The innoculating loop is then sterilised by placing it in the hottest part of the roaring flame.
The innoculating loop is then place in the broth, while kept close to the bunsen burner.
The innoculating loop is then streaked across the medium being used, in this case agar. The lid of the petri dish is kept close to the agar to prevent any contaminants from the person or microorganisms from the air falling onto the agar. The agar usually contains nutrients allowing the microorganisms to function, with nitrates used for protein synthesis and DNA replication, this allows for the culture to grow. Other mediums can also be used, such as a nutrient broth. Selective mediums are also used to identify strains of microorganisms and possible antibiotic resistance. MacConkey agar for example grows Gram-negative bacteria.

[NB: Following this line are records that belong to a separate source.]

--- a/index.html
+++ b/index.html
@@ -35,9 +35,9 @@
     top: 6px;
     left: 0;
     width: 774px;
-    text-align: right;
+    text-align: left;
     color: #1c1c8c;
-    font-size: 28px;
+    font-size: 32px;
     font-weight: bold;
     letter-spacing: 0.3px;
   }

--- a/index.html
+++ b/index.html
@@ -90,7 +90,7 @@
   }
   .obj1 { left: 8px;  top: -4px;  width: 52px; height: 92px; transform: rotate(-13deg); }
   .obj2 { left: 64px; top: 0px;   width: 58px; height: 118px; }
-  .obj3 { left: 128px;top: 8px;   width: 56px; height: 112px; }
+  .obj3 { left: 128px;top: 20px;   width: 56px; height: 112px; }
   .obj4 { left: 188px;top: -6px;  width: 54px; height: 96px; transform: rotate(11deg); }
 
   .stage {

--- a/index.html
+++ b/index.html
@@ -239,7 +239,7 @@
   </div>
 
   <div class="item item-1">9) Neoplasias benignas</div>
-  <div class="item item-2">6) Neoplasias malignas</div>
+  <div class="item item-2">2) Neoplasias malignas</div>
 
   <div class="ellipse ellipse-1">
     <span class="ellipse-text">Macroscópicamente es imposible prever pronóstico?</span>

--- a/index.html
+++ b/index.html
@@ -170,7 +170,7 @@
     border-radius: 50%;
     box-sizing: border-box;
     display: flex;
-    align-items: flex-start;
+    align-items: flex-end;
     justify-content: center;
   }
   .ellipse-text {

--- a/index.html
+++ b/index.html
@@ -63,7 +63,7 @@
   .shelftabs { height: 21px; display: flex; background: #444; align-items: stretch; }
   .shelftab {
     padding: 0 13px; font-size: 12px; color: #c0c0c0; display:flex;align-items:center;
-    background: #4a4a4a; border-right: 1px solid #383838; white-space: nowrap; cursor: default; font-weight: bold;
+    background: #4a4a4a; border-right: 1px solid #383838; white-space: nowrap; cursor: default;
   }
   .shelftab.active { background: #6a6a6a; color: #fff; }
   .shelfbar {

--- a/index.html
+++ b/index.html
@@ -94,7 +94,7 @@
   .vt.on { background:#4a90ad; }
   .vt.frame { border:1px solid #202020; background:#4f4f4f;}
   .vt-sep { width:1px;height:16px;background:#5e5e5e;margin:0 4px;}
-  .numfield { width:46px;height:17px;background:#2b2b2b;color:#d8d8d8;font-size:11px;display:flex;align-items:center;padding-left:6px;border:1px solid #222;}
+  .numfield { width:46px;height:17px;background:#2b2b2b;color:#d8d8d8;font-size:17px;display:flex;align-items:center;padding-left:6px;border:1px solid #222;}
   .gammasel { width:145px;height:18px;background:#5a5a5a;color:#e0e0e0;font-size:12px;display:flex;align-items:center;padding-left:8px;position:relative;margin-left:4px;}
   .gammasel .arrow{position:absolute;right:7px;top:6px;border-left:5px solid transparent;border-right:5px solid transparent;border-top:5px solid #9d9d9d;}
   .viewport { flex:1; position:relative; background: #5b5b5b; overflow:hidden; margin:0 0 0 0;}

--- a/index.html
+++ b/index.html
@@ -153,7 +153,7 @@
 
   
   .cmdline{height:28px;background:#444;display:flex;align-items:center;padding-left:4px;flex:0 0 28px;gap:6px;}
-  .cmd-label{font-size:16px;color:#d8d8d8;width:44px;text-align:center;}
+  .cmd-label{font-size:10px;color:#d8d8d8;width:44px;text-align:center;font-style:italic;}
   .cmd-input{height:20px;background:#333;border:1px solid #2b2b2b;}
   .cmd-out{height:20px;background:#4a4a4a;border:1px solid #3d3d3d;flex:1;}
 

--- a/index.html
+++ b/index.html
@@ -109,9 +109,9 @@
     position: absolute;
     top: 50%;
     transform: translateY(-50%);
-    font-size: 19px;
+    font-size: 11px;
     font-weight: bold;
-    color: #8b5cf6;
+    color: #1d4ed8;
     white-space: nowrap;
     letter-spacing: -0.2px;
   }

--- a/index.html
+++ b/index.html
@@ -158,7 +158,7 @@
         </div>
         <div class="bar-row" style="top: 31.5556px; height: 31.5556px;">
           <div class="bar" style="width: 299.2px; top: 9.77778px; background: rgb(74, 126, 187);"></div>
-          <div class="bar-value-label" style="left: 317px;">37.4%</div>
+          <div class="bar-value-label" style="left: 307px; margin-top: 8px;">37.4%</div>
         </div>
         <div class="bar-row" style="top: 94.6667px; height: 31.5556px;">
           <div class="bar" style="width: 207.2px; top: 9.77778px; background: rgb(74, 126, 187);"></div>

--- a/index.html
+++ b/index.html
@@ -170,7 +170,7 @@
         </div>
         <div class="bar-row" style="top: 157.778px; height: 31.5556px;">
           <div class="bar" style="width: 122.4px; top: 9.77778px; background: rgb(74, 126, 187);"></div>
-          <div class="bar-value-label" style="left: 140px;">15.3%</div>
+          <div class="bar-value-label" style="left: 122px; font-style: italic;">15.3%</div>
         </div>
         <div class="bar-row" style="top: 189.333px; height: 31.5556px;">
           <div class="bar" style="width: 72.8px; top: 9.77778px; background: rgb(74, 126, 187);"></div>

The lid is placed on the petri dish and tape is used to seal the petri dish so that oxygen can still enter the culture allowing it to respire and grow.
The process is now completed, the culture is placed in a warm dry place for it to grow and after a few days colonies can be seen on the agar surface.
The process is now completed, the culture is placed in a warm dry place for it to grow and after a few days colonies can be seen on the agar surface.